One of the biggest things that marketers will tell you to pay attention to is features vs benefits. We’re told to always use benefits over features, but what is the actual difference? Instead of throwing out some definitions, we’re going to explain this Popeye style. Yes, Popeye the sailor man!
Let’s establish the “features” of spinach. Diana Herrington gives us some facts: It’s loaded with vitamins and minerals, it’s an anti cancer food, it’s good for your eyes and bones AND Diana tells us that it contains more nutrients per calorie than any other food on the planet.
Everyone should be eating spinach now. Right?
Actually, I’m pretty sure that NONE of that is going to matter to your five year old. All he wants is dinosaur shaped chicken nuggets. Customers are like that sometimes. Features are great to you, but features don’t sell.
Introduce Popeye. He’s a tough sailor with amazingly huge forearms and a permanent squinting eye. He’s in love with the slender Olive Oyl, and both of them are constantly bullied by the giant Bluto.
Here we introduce the problem: Popeye needs to beat Bluto. What is Popeye supposed to do?
Eat spinach. When Popeye eats spinach he gains the strength and power to do anything. He is able to beat up Bluto, which makes him a hero and a champion. He’s able to save his love interest, which might end with a smooch.
Want to look at this from a marketing standpoint? Popeye’s popularity and fondness of leafy greens boosted spinach sales by 33% during the Great Depression. Children wanted to eat vegetables because they saw the benefits that Popeye experienced, and they wanted those benefits too.
Does that help you understand features vs benefits a bit better? Remember, you aren’t selling why spinach is good for you, but what spinach can do for you.
Now not all of you are selling vegetables, and I’m sure that none of you are marketing spinach. Let’s talk about how you can turn your features into benefits.
The Three Steps of Writing Benefits
1. Establish your clientele’s problem. Often we want to jump right into why our product or service is so great, but remember that it’s really worth nothing unless it solves an existing problem. Think of every single issue or inconvenience that this possible customer might face.

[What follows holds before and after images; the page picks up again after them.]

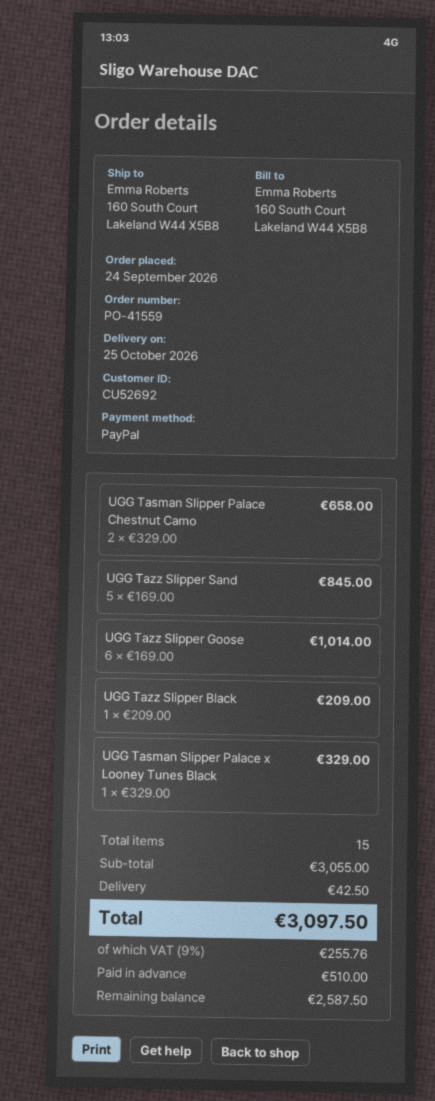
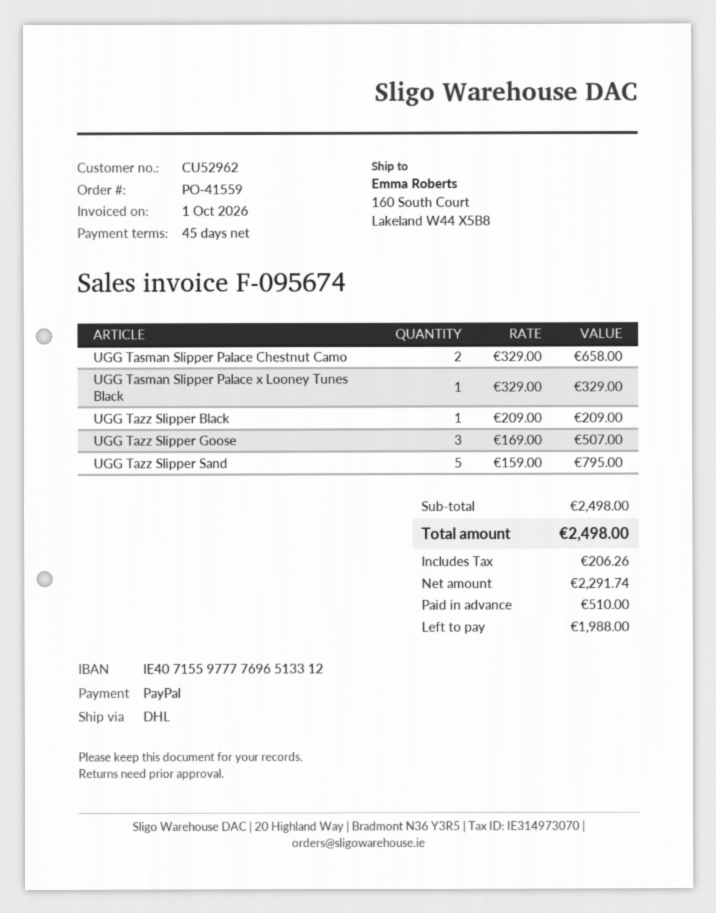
customer number: CU52692 -> CU52962
UGG Tazz Slipper Sand: 5 x 169.00 = 845.00 -> 5 x 159.00 = 795.00
UGG Tazz Slipper Goose: 6 x 169.00 = 1014.00 -> 3 x 169.00 = 507.00
subtotal: 3055.00 -> 2498.00
shipping: 42.50 -> none
tax: 255.76 -> 206.26
total: 3097.50 -> 2498.00
balance: 2587.50 -> 1988.00

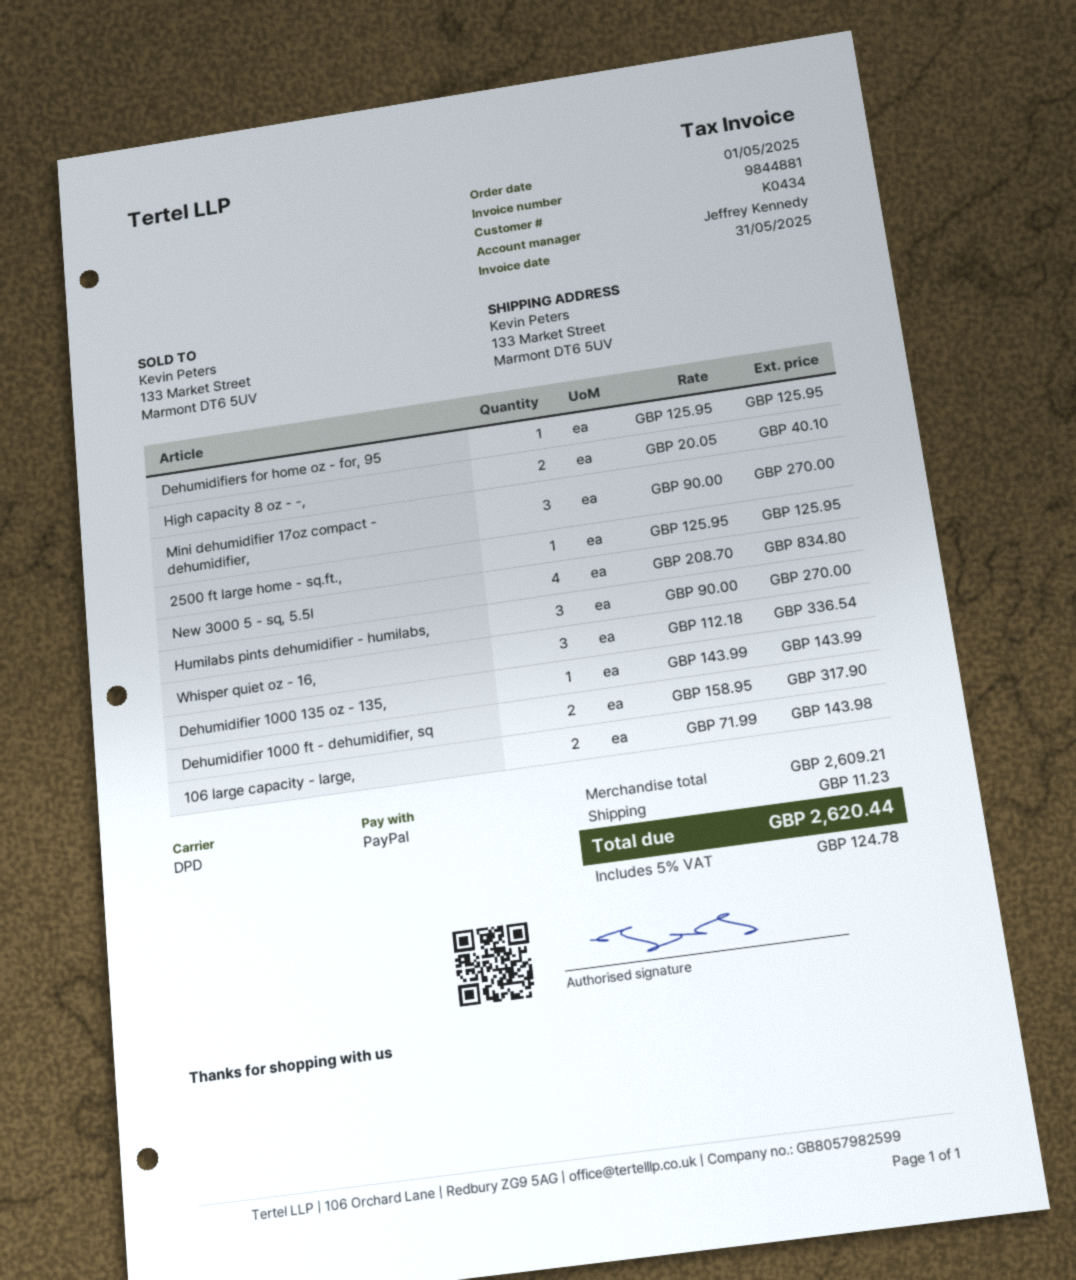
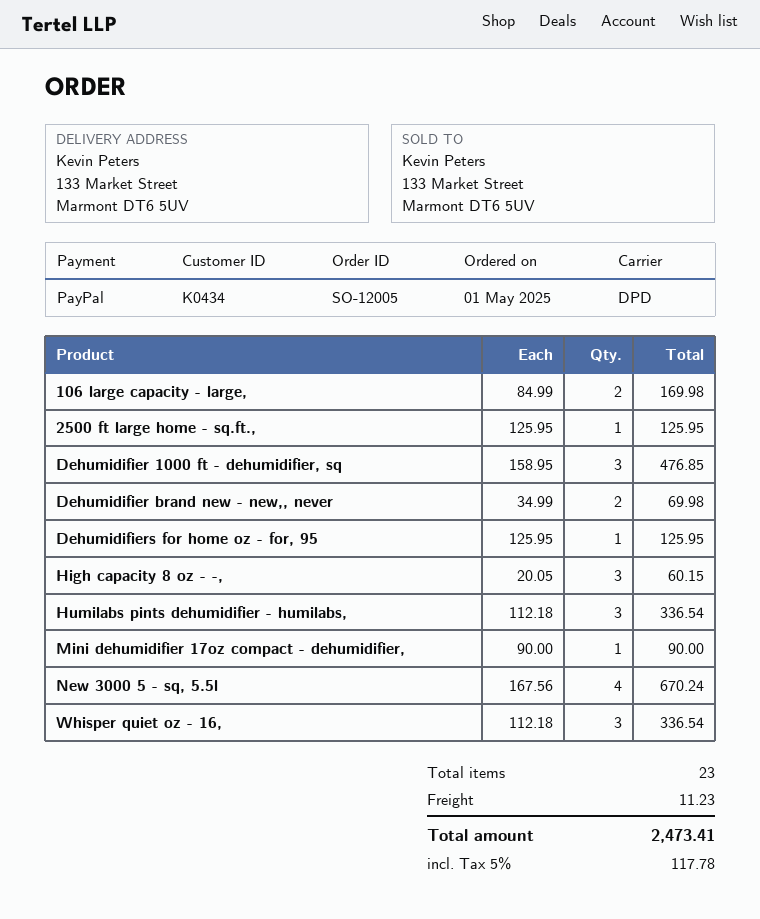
High capacity 8 oz - -,: 2 x 20.05 = 40.10 -> 3 x 20.05 = 60.15
Mini dehumidifier 17oz compact - dehumidifier,: 3 x 90.00 = 270.00 -> 1 x 90.00 = 90.00
New 3000 5 - sq, 5.5l: 4 x 208.70 = 834.80 -> 4 x 167.56 = 670.24
Humilabs pints dehumidifier - humilabs,: 3 x 90.00 = 270.00 -> 3 x 112.18 = 336.54
Dehumidifier 1000 135 oz - 135,: 1 x 143.99 = 143.99 -> none
Dehumidifier 1000 ft - dehumidifier, sq: 2 x 158.95 = 317.90 -> 3 x 158.95 = 476.85
106 large capacity - large,: 2 x 71.99 = 143.98 -> 2 x 84.99 = 169.98
Dehumidifier brand new - new,, never: none -> 2 x 34.99 = 69.98
tax: 5% = 124.78 -> 5% = 117.78
total: 2620.44 -> 2473.41

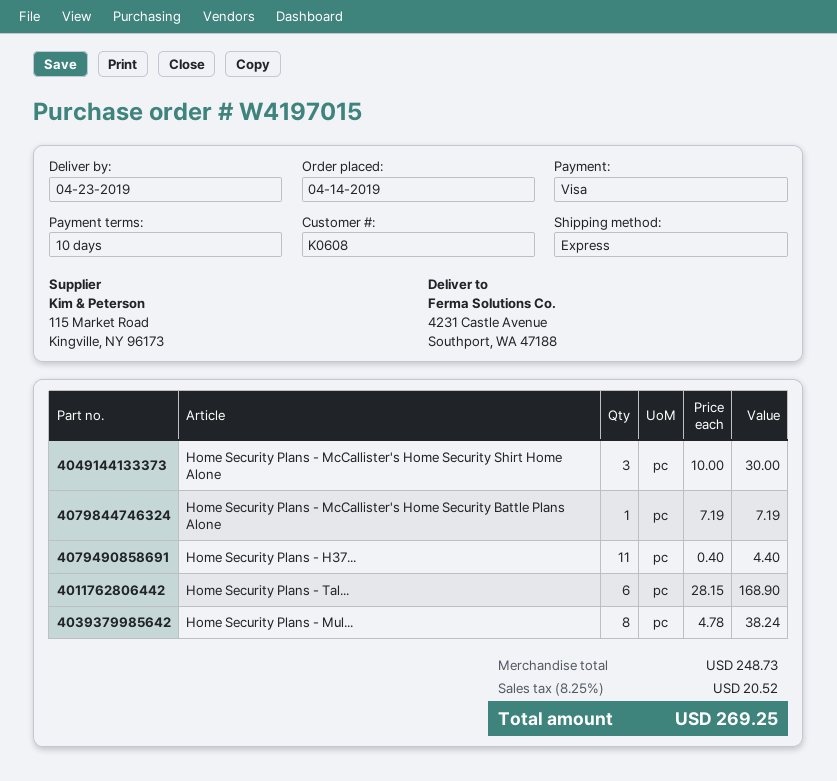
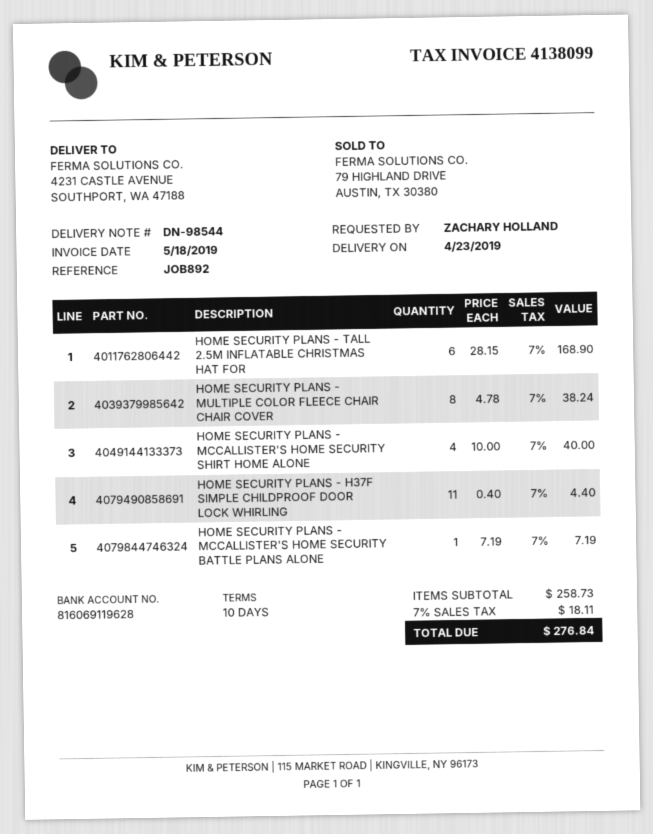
Home Security Plans - McCallister's Home Security Shirt Home Alone: 3 x 10.00 = 30.00 -> 4 x 10.00 = 40.00
subtotal: 248.73 -> 258.73
tax: 8.25% = 20.52 -> 7% = 18.11
total: 269.25 -> 276.84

Let’s say you’re selling external battery cases for cellphones. Some problems that cellphone users might face: phones dying in the middle of the day, having to be tethered to a wall charger or maybe fear of running out of battery when you’re travelling.
2. Establish the features of your offer. See, we’re not throwing away your features! These are the basis of what your benefits are. Examples of features could be: your battery case doubles the length of battery time, fits right on your cellphone as a case and has a backup battery just in case.
3. Establish the tailored benefits of your offer. All you have to do is take the problems that you established and explain exactly how the features of your product solve that problem. Never run out of battery in the middle of the day again, charge your cellphone on the go, and never worry about having to find an outlet in the airport again.
See? Not too bad. It might take a little bit of practice, but writing benefits is fun and can really boost your conversions. Following these three steps will make sure that you never have to argue features vs benefits ever again.
Now you’ll have to excuse me: for some reason I’m craving a green smoothie.